Varda fue una de las firmantes del “Manifiesto de los 343”, una petición de 1971 para legalizar el aborto en Francia. Los derechos reproductivos son uno de los temas principales de su largometraje más explícitamente feminista: Una canta, la otra no (1977), una alegre meditación sobre la amistad entre dos mujeres. Tras una larga separación, las amigas se reúnen en una manifestación contra las leyes del aborto, donde una canta “¡La biología no es el destino! Las leyes de papá están desfasadas”.

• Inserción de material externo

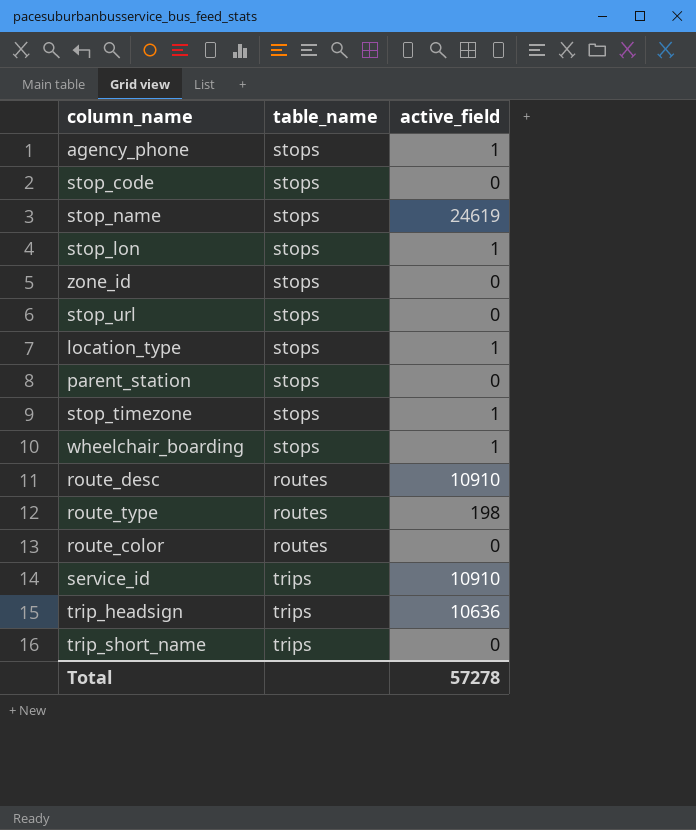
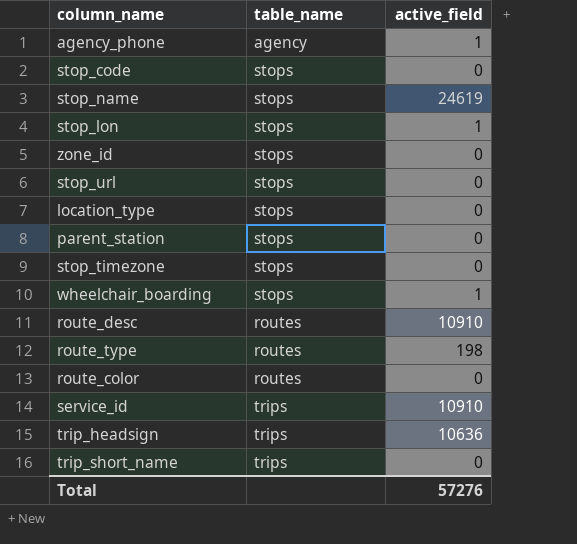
agency_phone | table_name: stops -> agency
location_type | active_field: 1 -> 0
stop_timezone | active_field: 1 -> 0
Total | active_field: 57278 -> 57276

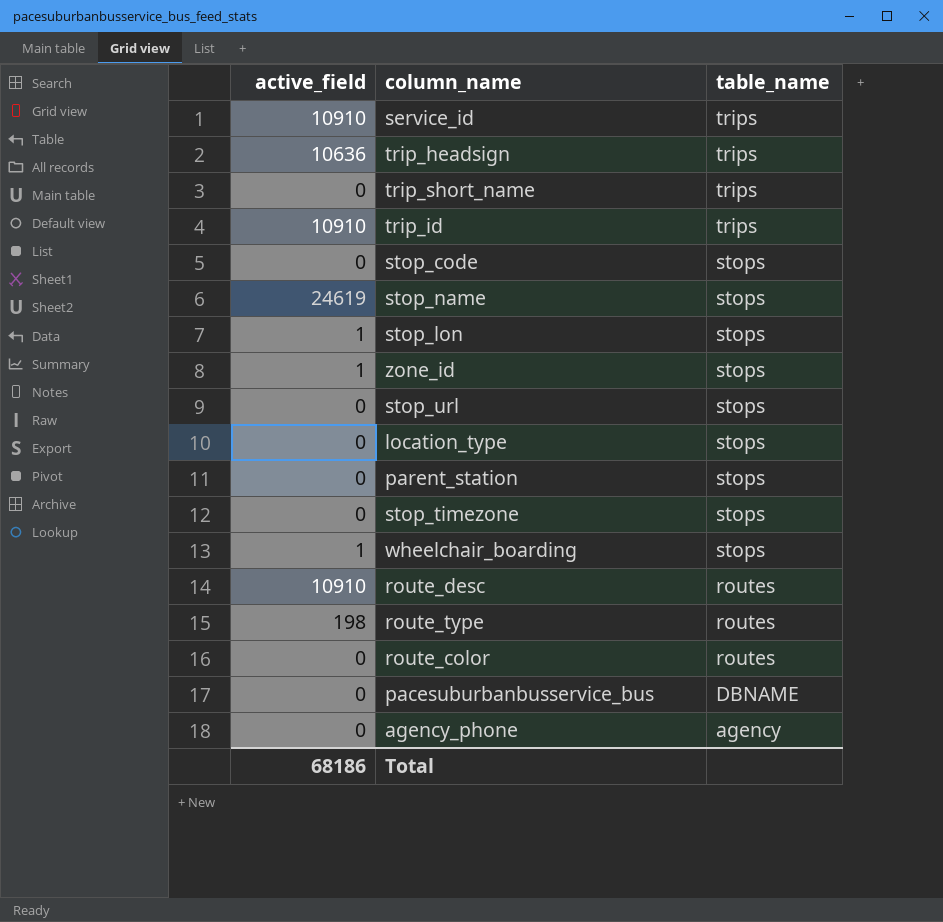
row order: none -> table_name descending
column active_field | position: 3 -> 1
row trip_id: none -> 10910 | trips
zone_id | active_field: 0 -> 1
row pacesuburbanbusservice_bus: none -> 0 | DBNAME
agency_phone | active_field: 1 -> 0
Total | active_field: 57276 -> 68186

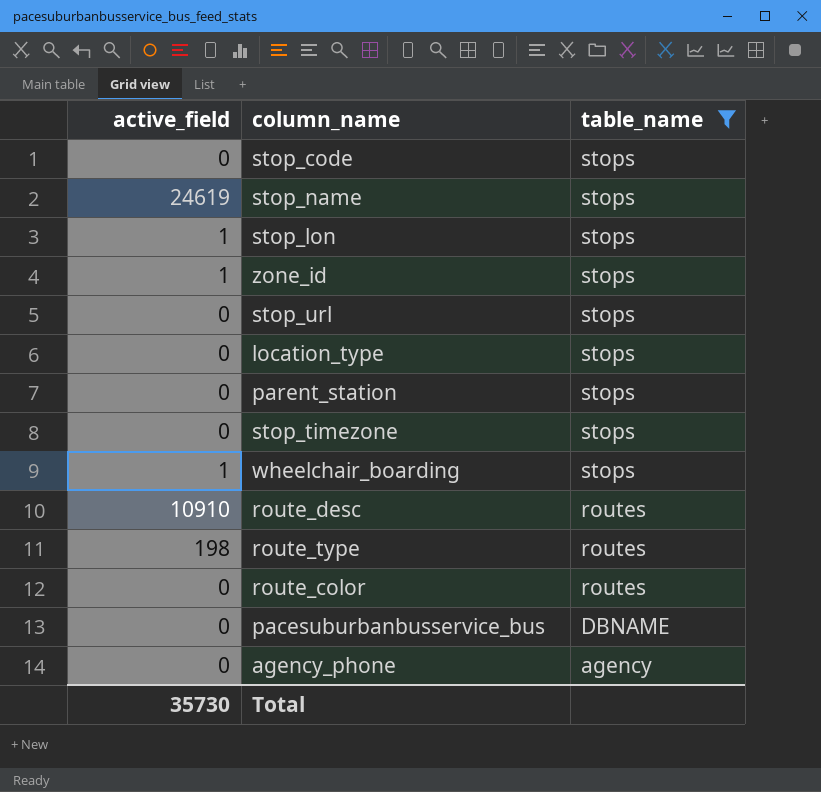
filter: none -> table_name != trips
Total | active_field: 68186 -> 35730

El documental de Varda Los espigadores y la espigadora (2000), un comentario sobre el despilfarro y el exceso capitalistas, aborda un sistema global acercándose a la gente humilde que sobrevive en los márgenes, centrándose en las personas que encuentran y comen alimentos desechados. Por primera vez, Varda trabajó con una cámara digital, lo que le permitió filmar sin un gran equipo, y así facilitó sus esfuerzos por forjar una relación simpática con las personas marginadas que encontró recogiendo verduras abandonadas.

Más adelante, Varda abandonó las salas de cine para dedicarse a las galerías de arte, produciendo instalaciones y obras multipantalla para festivales y exposiciones. “Patatutopia”, creada para la Bienal de Venecia de 2003, surgió de su interés por la recolección. Creó retratos de patatas que cambiaban con el tiempo, y que seguían creciendo después de dejar de ser comestibles. Como en gran parte de su obra cinematográfica, encontró el significado de lo aparentemente inútil, mundano y poco espectacular: “Están podridos, están acabados, están verdes, pero la vida está ahí… este es el placer de mirar con atención las cosas que existen”. Varda buscaba la vida en todos lugares.

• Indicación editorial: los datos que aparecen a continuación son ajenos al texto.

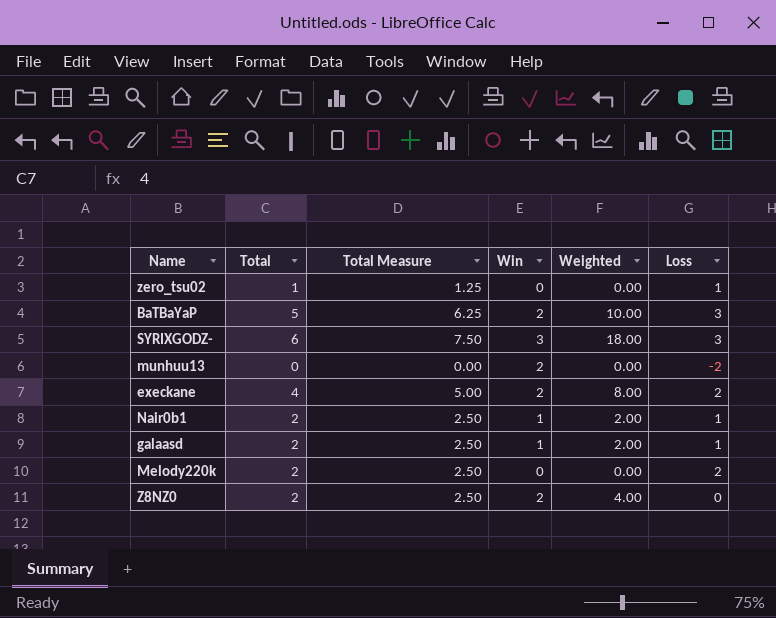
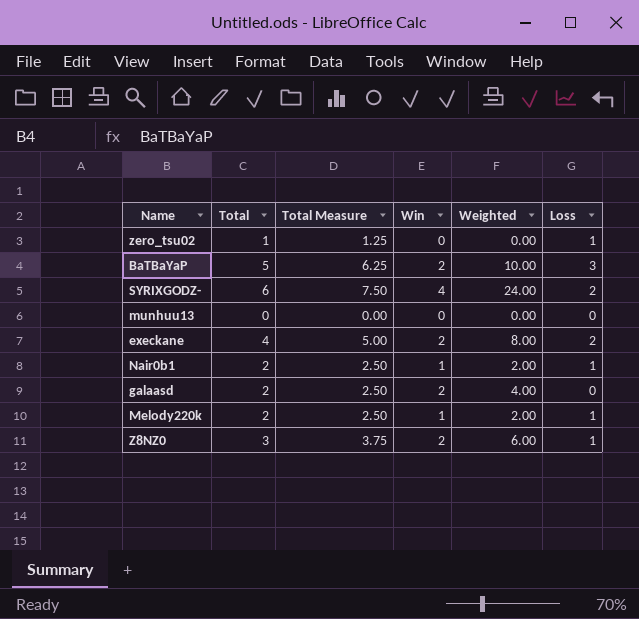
SYRIXGODZ- | Win: 3 -> 4
SYRIXGODZ- | Weighted: 18.00 -> 24.00
SYRIXGODZ- | Loss: 3 -> 2
munhuu13 | Win: 2 -> 0
munhuu13 | Loss: -2 -> 0
galaasd | Win: 1 -> 2
galaasd | Weighted: 2.00 -> 4.00
galaasd | Loss: 1 -> 0
Melody220k | Win: 0 -> 1
Melody220k | Weighted: 0.00 -> 2.00
Melody220k | Loss: 2 -> 1
Z8NZ0 | Total: 2 -> 3
Z8NZ0 | Total Measure: 2.50 -> 3.75
Z8NZ0 | Weighted: 4.00 -> 6.00
Z8NZ0 | Loss: 0 -> 1

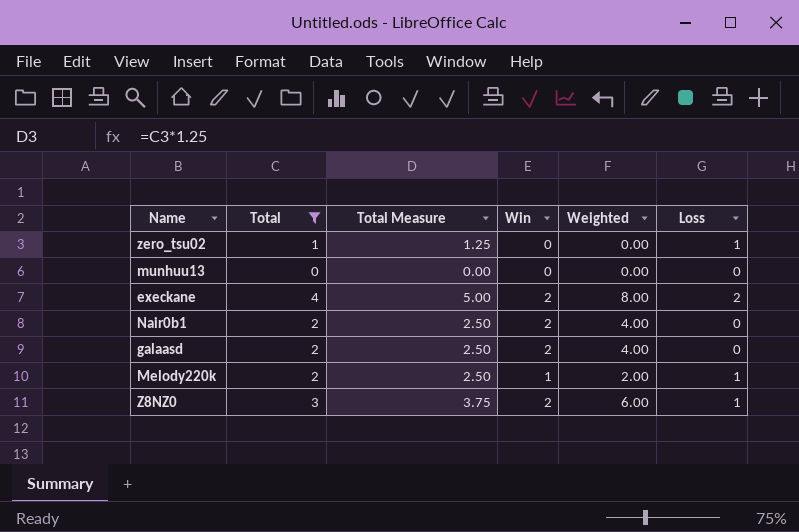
filter: none -> Total <= 4
Nair0b1 | Win: 1 -> 2
Nair0b1 | Weighted: 2.00 -> 4.00
Nair0b1 | Loss: 1 -> 0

Tras conocer la muerte de Varda, pensé en un momento en su última película Varda par Agnès (2019), que reflexiona sobre el rodaje de Jacquot de Nantes (1991), la primera de las tres películas que hizo sobre su marido Jacques Demy en los años siguientes a su muerte. Mientras agonizaba, Demy empezó a contar historias de su infancia, lo que inspiró a Varda a hacer una película sobre su formación como director de cine.

A lo largo de la narración de su juventud se intercalan planos de Demy en primer plano, como si la cámara acariciara suavemente sus manos, sus mejillas, su barbilla, su pelo. Un entrevistador pregunta a Varda si se trata de un intento de detener el tiempo o anticiparse a la muerte. Ella responde que su intención era más bien la contraria: quería moverse con el tiempo, saborear tiernamente la vida mientras duraba, en lugar de pensar morbosamente en su final.

Jacquot de Nantes comienza con un verso de un poema de Charles Baudelaire, que Varda lee en voz alta y que podría aplicarse igualmente a su extraordinaria obra: “Conozco el arte de evocar momentos felices”. Esos momentos siguen vivos.